++++ GIVEN RECORDS
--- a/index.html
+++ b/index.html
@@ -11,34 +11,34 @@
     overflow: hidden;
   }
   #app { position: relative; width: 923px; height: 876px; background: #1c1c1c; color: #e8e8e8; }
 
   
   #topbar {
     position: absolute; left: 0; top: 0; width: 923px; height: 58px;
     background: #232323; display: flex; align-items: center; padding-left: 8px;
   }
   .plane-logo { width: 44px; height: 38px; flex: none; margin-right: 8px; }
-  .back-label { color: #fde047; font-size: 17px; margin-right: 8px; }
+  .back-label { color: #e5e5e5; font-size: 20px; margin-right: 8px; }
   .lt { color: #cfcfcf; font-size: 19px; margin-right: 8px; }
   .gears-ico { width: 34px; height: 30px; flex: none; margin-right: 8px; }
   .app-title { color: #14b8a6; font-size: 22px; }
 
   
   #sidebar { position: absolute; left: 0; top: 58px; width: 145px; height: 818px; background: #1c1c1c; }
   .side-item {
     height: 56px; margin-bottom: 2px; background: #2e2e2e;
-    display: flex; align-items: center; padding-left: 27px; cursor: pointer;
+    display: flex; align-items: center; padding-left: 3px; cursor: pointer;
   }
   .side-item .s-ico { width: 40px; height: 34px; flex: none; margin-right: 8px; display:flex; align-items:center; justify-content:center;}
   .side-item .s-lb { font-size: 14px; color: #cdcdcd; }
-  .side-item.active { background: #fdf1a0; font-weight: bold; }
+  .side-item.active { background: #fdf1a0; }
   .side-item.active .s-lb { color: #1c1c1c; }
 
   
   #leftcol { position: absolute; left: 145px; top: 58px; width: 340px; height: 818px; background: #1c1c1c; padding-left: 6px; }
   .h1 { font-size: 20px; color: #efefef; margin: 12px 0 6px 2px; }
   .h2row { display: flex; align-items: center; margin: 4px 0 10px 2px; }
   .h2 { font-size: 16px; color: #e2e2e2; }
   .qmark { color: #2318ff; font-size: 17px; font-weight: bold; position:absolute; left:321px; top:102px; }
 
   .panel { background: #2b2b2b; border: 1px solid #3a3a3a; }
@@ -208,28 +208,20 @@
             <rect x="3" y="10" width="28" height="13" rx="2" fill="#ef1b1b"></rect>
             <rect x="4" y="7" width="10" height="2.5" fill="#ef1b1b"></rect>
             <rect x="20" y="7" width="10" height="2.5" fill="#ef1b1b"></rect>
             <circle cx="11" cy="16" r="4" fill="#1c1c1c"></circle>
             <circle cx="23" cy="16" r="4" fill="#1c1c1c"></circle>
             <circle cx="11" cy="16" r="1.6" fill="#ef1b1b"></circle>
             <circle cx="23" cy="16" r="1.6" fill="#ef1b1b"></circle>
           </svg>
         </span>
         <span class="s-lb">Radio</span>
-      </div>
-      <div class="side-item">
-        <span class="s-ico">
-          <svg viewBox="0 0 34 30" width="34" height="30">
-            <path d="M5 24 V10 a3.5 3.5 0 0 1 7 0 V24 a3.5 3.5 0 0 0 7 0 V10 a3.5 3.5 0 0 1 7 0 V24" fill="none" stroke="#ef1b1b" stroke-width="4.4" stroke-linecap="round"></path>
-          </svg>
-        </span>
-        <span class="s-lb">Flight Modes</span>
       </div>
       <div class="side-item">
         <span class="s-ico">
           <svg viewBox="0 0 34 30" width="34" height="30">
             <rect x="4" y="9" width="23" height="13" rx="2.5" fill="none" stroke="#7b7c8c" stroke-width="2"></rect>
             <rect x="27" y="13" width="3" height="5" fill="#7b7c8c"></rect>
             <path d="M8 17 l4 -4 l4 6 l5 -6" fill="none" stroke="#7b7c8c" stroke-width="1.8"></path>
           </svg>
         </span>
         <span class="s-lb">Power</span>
++++++++
++++ GIVEN RECORDS
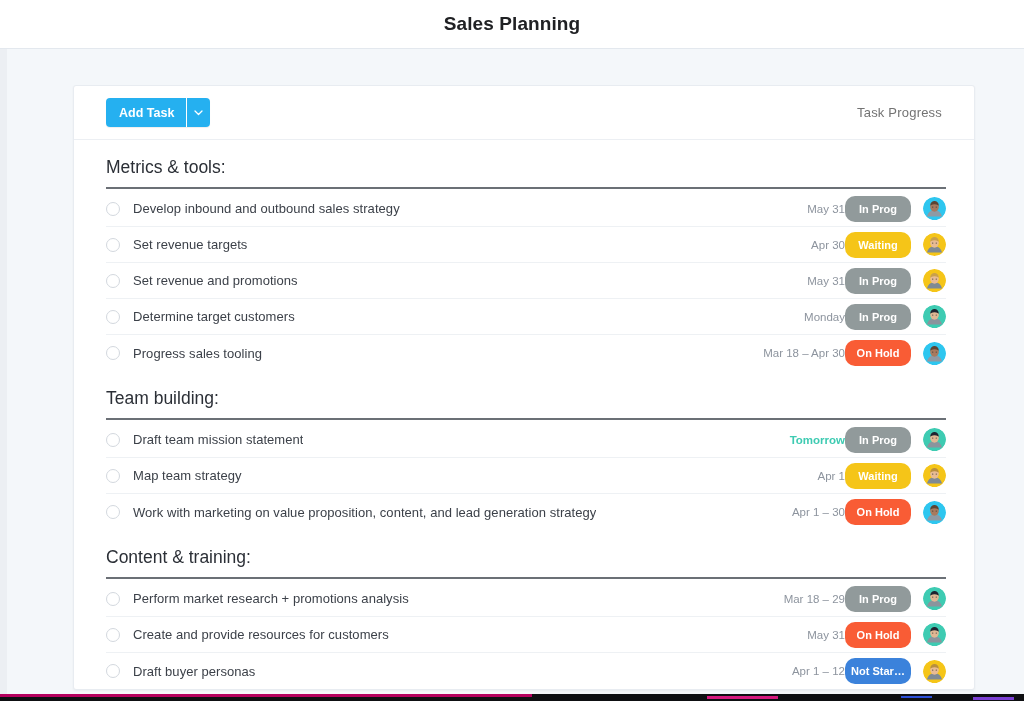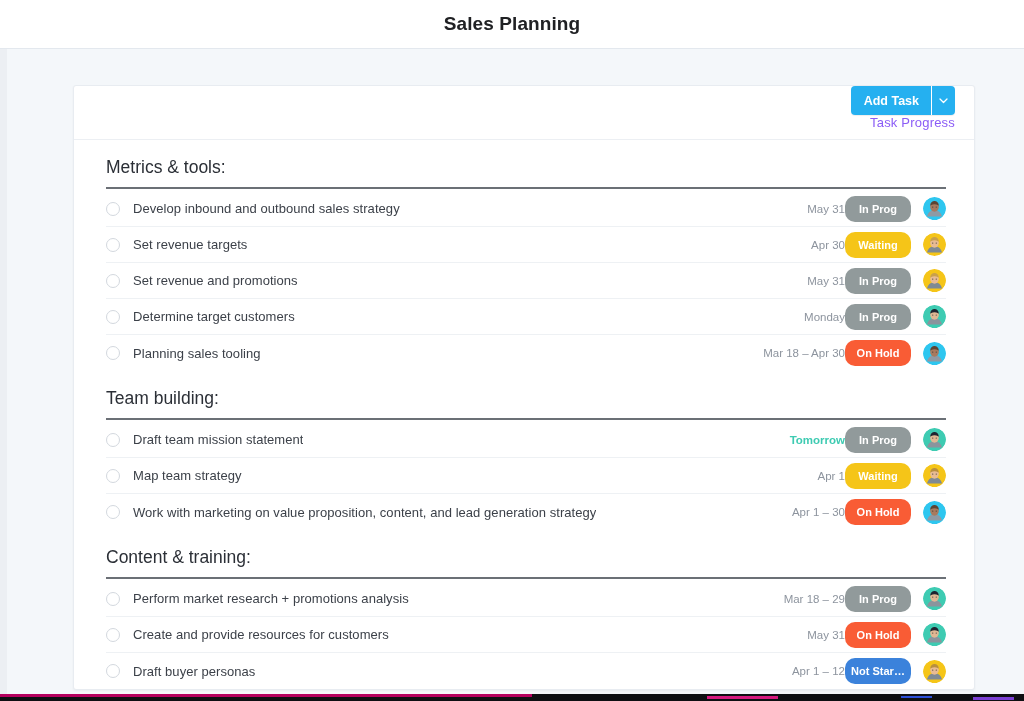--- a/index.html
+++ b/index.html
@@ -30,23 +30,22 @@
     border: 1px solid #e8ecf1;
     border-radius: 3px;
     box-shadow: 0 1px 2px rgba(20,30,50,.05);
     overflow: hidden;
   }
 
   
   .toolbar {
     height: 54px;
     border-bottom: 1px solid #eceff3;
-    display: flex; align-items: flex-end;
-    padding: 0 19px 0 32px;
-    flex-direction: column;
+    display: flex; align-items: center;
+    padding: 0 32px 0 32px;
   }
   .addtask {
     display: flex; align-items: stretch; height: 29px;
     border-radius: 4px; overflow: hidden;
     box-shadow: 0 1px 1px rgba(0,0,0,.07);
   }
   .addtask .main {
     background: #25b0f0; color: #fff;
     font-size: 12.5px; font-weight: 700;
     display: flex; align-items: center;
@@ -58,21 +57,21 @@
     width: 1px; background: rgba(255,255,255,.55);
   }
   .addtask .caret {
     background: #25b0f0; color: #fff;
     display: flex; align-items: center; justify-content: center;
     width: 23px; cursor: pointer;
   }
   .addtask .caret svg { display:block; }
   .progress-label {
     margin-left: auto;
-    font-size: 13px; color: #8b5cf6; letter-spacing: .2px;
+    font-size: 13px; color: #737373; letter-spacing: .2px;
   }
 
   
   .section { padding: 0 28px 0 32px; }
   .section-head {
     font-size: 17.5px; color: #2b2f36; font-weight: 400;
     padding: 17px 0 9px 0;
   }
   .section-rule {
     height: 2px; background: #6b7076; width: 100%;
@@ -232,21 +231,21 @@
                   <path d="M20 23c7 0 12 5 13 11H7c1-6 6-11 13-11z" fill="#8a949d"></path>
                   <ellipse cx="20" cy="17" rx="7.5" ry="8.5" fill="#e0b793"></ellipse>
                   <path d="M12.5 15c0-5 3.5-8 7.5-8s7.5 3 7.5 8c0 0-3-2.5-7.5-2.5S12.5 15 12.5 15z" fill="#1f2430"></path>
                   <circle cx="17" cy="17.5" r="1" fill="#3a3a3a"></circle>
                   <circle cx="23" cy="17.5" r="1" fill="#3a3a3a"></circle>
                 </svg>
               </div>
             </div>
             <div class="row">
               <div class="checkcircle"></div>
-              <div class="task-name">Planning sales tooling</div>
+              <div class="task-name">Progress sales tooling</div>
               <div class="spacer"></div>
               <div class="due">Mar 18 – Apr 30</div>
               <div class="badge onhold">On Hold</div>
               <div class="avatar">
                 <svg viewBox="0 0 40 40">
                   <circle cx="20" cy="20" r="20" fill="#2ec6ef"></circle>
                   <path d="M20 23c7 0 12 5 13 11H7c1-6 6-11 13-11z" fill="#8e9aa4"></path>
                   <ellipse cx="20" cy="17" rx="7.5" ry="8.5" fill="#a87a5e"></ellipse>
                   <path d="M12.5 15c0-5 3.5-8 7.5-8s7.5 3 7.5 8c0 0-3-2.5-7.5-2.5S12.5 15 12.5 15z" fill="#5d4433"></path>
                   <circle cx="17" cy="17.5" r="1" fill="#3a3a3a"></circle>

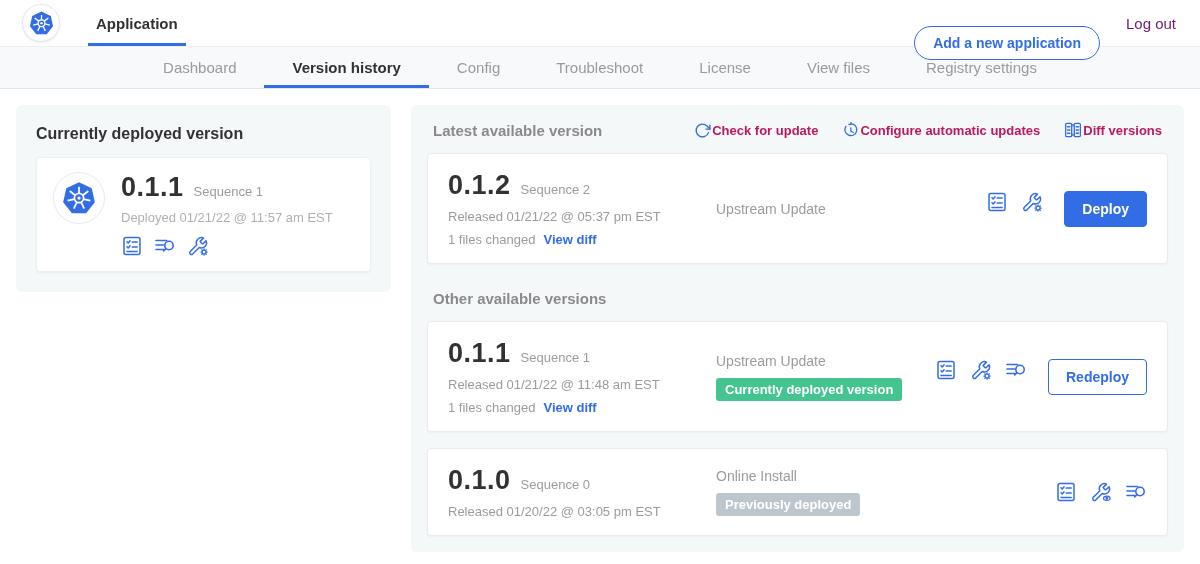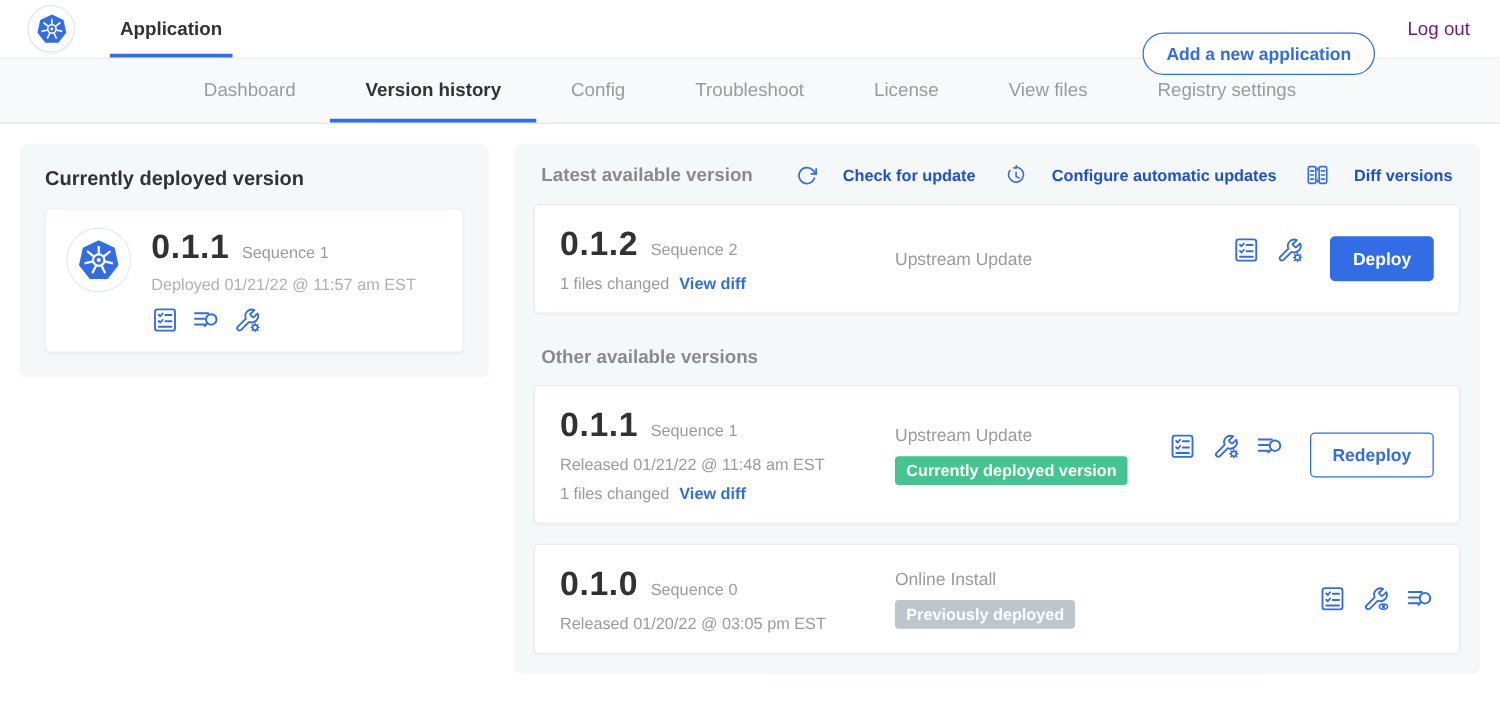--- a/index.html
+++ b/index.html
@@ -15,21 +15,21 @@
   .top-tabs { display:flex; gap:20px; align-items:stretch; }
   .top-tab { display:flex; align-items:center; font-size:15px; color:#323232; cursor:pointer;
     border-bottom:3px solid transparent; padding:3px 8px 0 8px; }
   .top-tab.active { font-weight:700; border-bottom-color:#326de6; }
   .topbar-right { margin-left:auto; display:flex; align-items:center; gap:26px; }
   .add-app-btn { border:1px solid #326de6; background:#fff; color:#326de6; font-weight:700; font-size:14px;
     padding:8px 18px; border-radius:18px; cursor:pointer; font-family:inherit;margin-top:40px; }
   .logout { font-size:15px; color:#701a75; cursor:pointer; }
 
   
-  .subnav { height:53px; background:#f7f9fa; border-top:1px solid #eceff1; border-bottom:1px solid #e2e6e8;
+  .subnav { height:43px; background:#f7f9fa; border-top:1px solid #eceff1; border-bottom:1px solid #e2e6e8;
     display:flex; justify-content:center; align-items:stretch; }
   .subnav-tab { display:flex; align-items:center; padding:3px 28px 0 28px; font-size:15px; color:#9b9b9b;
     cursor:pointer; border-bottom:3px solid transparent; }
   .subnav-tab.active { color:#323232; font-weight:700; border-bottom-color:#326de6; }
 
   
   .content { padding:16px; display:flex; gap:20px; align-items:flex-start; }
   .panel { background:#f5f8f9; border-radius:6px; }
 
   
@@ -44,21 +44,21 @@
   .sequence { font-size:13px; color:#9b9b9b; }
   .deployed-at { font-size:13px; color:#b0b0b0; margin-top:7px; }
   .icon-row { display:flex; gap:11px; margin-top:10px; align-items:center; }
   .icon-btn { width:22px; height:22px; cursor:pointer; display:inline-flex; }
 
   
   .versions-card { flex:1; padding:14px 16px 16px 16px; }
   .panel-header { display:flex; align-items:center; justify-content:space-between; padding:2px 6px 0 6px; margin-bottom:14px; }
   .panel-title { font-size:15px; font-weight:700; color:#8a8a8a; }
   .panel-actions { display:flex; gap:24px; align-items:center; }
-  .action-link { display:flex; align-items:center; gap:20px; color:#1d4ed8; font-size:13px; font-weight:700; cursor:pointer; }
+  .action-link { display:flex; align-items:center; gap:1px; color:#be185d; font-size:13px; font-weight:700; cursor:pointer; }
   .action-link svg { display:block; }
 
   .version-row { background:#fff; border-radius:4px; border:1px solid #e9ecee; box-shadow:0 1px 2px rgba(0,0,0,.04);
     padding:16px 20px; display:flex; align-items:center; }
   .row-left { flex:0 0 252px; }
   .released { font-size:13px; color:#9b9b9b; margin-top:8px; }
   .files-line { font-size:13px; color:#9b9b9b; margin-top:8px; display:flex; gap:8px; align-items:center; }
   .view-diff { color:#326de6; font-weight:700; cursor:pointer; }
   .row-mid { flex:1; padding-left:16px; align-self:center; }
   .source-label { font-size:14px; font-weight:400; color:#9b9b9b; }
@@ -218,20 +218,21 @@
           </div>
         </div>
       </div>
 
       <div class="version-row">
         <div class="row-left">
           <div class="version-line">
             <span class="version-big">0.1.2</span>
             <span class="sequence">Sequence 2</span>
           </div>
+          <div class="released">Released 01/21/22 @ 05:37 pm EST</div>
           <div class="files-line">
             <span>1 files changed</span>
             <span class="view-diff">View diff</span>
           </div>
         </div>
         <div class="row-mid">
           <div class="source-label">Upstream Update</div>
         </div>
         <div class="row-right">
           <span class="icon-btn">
++++++++
++++ GIVEN RECORDS
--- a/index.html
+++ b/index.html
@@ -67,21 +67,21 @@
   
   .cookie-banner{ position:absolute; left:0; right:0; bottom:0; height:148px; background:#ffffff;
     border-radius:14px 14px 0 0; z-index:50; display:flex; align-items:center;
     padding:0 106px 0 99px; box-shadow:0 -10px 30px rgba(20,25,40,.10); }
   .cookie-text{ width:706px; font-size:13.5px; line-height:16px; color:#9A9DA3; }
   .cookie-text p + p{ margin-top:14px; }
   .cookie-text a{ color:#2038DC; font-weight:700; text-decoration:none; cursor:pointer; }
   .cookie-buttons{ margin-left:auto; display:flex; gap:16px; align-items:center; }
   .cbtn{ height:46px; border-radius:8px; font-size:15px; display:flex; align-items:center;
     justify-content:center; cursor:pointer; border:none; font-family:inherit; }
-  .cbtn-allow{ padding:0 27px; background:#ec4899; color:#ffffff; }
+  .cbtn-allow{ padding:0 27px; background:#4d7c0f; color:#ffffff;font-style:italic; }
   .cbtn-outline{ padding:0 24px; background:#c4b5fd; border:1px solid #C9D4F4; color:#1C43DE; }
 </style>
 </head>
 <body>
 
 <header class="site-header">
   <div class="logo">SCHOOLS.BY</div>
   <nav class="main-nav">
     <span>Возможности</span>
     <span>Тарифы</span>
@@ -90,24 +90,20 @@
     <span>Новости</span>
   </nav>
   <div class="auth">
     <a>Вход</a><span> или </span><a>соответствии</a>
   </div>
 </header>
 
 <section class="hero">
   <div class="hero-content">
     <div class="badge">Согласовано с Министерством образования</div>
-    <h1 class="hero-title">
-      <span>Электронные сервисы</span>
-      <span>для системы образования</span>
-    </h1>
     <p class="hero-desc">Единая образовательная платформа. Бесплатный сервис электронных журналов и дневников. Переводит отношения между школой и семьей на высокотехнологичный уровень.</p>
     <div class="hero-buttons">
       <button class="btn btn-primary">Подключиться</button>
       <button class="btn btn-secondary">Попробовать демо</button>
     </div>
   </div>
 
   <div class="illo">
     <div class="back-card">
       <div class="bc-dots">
++++++++
TASK DETAILS: Within the entries above, count each line holding the string "tooling". Give only the result.

WORKED SOLUTION: 2